Insurance Thought Leadership (ITL) delivers engaging, informative articles from our global network of thought leaders and decision makers. Their insights are transforming the insurance and risk management marketplace through knowledge sharing, big ideas on a wide variety of topics, and lessons learned through real-life applications of innovative technology.

We also connect our network of authors and readers in ways that help them uncover opportunities and that lead to innovation and strategic advantage.

How to Deliver the ROI From AI

A technology has emerged that can harness AI across all departments of a business like never before. It's called a feature store.

For insurance companies, there’s a constant influx of data from almost everywhere: customers, marketing teams, sales representatives, underwriting departments, HR and more. These massive amounts of data can be used to make your company better, or so you’ve been told. But harnessing business value from this data isn’t as easy as it might seem. It takes more than collecting data and building models for AI to help a business.

In the last few years, a technology has emerged that can harness AI across all departments of a business like never before, enabling massive, company-wide returns. However, the technology alone isn’t enough; there must be the right combination of technology, people and process.

Feature Stores for Machine Learning

Data scientists love to dive deep into different algorithm alternatives, but the most effective way to get better predictive signals is to get the right data. For example, in media personalization, companies often used the fact that a particular user visited a particular site (like a luxury shoe brand) as an important data point. But this is deceptive. Recency also matters. If a visit to a particular site has been within, say, the last 48 hours, you get significantly better conversion on ads. You have to get the right data points represented to get a model to perform!

Data points that inform models are known as features. These are usually transformed data attributes, which together form the feature vectors that are the input to machine learning algorithms. The process of turning raw data into features is called feature engineering, and is — in my opinion — the critical success factor for practical ML projects that deal with corporate structured data.

Not only is feature engineering essential for model accuracy, it’s also incredibly time-intensive for data scientists. Data preparation takes 80% of data scientists' time, which means they only have 20% left to actually build, test and implement models. This makes it incredibly difficult and expensive to build models at the volume that would be necessary to provide value for every department of an insurance company.

Technology leaders like Uber, Google and Airbnb have spent years and millions of dollars designing infrastructure that makes it possible to unleash the power of AI throughout a company. The solution they have all converged on is a feature store.

A feature store is a central repository that stores features, data lineage and metadata associated with all the machine learning models in a company. In essence, it is a single source of truth for all of the data science work within one organization. Being able to share and re-use features boosts data science productivity by cutting down duplicate work and making it easy for data engineers, data scientists and ML engineers to collaborate. Each machine learning model becomes cheaper and easier to produce. (If you want to learn more about why that is, there’s a more in-depth resource here.)

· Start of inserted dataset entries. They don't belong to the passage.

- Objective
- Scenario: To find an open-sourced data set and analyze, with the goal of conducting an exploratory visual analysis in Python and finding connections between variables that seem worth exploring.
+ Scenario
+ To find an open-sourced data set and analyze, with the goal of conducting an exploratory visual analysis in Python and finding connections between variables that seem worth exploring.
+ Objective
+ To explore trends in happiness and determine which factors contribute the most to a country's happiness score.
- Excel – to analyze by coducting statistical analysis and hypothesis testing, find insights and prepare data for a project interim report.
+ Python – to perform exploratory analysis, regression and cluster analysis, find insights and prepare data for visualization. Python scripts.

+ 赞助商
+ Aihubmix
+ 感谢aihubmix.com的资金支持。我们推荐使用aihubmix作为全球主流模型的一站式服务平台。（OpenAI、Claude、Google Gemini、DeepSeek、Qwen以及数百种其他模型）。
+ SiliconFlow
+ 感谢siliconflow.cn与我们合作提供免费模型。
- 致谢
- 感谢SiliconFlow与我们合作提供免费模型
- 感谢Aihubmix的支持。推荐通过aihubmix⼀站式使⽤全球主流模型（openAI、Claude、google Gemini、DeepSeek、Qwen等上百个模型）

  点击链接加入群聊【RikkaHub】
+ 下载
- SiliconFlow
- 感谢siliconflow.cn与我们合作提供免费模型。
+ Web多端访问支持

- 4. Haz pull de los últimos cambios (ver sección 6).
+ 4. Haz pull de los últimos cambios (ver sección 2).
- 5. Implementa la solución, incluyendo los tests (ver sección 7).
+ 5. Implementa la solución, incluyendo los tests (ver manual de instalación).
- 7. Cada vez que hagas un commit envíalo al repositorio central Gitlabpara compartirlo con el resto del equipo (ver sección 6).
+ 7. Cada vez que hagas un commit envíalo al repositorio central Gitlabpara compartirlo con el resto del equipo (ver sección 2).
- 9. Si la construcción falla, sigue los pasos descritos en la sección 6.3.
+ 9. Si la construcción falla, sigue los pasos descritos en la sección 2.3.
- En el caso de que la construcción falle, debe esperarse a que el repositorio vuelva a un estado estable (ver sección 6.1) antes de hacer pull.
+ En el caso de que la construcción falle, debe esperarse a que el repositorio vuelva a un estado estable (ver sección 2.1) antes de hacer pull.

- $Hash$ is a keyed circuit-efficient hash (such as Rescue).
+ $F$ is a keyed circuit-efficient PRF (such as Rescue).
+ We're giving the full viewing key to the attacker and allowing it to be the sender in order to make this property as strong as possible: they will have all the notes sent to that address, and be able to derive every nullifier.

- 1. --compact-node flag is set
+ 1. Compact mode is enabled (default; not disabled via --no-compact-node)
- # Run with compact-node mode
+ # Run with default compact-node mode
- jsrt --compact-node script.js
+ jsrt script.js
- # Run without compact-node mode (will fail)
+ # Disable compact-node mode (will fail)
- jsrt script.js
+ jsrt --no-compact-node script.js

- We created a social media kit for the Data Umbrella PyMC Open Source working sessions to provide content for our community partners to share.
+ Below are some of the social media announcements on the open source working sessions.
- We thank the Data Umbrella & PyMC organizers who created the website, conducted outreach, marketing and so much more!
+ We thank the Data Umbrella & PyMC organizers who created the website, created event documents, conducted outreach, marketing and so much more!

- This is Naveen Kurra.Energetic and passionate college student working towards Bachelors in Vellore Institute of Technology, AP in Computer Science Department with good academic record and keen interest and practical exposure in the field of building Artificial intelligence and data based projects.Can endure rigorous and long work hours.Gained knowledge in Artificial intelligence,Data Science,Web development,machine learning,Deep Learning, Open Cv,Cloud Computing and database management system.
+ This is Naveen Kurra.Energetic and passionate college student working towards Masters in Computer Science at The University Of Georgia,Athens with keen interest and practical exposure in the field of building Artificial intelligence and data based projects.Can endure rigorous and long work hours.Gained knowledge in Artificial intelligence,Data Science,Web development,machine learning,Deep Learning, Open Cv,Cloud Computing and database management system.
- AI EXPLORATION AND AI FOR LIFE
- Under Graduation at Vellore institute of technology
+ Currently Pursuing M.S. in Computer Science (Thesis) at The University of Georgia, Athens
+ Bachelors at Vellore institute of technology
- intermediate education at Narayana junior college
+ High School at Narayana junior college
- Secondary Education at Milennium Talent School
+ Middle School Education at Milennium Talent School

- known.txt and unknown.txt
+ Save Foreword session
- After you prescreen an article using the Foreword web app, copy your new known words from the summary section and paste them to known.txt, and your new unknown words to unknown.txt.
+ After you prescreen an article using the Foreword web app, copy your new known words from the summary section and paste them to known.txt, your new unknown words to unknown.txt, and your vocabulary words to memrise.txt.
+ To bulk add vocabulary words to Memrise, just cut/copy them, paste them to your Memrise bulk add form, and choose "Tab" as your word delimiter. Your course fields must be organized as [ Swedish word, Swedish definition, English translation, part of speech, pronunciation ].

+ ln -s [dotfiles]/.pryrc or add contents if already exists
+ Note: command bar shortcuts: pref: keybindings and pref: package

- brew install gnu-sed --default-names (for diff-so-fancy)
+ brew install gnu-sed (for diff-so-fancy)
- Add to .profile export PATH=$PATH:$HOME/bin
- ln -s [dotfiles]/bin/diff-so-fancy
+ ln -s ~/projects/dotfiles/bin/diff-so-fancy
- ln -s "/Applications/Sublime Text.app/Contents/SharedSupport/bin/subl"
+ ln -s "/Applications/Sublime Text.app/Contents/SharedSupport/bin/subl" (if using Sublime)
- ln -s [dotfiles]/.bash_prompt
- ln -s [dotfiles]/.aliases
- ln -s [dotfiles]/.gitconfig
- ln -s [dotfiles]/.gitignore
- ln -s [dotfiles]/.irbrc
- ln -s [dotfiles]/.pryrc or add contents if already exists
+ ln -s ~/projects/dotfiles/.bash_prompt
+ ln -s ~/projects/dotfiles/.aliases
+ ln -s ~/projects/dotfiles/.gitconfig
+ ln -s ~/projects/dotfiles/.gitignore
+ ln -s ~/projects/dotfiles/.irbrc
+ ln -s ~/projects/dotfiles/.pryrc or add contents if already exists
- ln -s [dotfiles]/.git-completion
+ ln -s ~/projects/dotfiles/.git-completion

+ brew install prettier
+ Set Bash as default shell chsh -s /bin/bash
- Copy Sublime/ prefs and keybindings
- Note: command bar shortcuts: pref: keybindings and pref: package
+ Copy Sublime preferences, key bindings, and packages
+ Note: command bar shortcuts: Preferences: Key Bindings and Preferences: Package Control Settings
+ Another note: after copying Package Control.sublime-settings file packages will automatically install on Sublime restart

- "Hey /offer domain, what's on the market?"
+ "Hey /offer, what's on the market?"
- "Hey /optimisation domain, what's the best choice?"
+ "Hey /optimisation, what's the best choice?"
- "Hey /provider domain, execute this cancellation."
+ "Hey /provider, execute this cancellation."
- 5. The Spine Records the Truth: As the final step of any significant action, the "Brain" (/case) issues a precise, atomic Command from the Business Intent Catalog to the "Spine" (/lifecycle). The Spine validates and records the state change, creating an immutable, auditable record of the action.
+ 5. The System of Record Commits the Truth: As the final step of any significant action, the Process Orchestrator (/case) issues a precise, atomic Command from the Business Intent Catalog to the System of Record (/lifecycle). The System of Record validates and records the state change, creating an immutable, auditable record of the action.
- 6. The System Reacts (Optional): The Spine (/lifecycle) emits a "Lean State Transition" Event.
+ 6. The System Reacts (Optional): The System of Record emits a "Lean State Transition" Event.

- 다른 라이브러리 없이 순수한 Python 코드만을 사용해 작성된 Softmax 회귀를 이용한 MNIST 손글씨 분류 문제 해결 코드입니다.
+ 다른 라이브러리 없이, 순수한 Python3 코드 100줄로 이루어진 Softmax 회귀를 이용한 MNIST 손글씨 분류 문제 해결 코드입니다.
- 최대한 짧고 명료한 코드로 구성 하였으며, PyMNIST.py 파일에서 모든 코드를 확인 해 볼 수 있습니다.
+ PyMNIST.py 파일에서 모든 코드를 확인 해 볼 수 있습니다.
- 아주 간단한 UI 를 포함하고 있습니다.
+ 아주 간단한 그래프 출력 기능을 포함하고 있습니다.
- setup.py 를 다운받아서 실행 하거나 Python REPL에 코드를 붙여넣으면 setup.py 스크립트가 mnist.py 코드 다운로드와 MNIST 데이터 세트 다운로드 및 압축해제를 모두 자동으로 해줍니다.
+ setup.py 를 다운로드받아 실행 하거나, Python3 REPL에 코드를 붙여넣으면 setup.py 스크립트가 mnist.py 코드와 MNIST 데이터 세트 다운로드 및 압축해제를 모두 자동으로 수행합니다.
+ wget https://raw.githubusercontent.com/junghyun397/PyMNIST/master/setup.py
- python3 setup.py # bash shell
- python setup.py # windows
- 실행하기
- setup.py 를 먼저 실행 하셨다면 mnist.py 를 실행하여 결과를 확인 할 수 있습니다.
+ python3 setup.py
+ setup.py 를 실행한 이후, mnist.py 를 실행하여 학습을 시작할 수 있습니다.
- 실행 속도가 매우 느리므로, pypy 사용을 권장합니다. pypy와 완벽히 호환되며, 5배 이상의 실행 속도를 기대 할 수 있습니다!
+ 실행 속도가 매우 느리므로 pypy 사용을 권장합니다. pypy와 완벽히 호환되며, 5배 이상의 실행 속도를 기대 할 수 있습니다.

See also: 6 Implications of Big Data for Insurance

Integrate Diverse Skill Sets in Data Science Teams

Even though feature stores are incredibly powerful tools, they are ultimately still tools, which means how they’re used will influence how helpful they are. Even with a feature store bridging the gaps inside a company, a “siloed” data science structure makes it hard to truly integrate AI into the enterprise.

Traditionally, the people who can manage large volumes of data and “do the math” of machine learning are sitting in their silos. They are away from the action — where the application interacts with customers, suppliers and employees. They are one step removed from the business. 

But the AI or data science team is not equipped to get the job done independently. They simply do not have enough knowledge about the business or the applications that will deploy the models to lead to production applications that deliver business outcomes. The secret sauce to a successful AI implementation is diversity. Data scientists need to work side by side with people who know the business and the application from inception to completion. 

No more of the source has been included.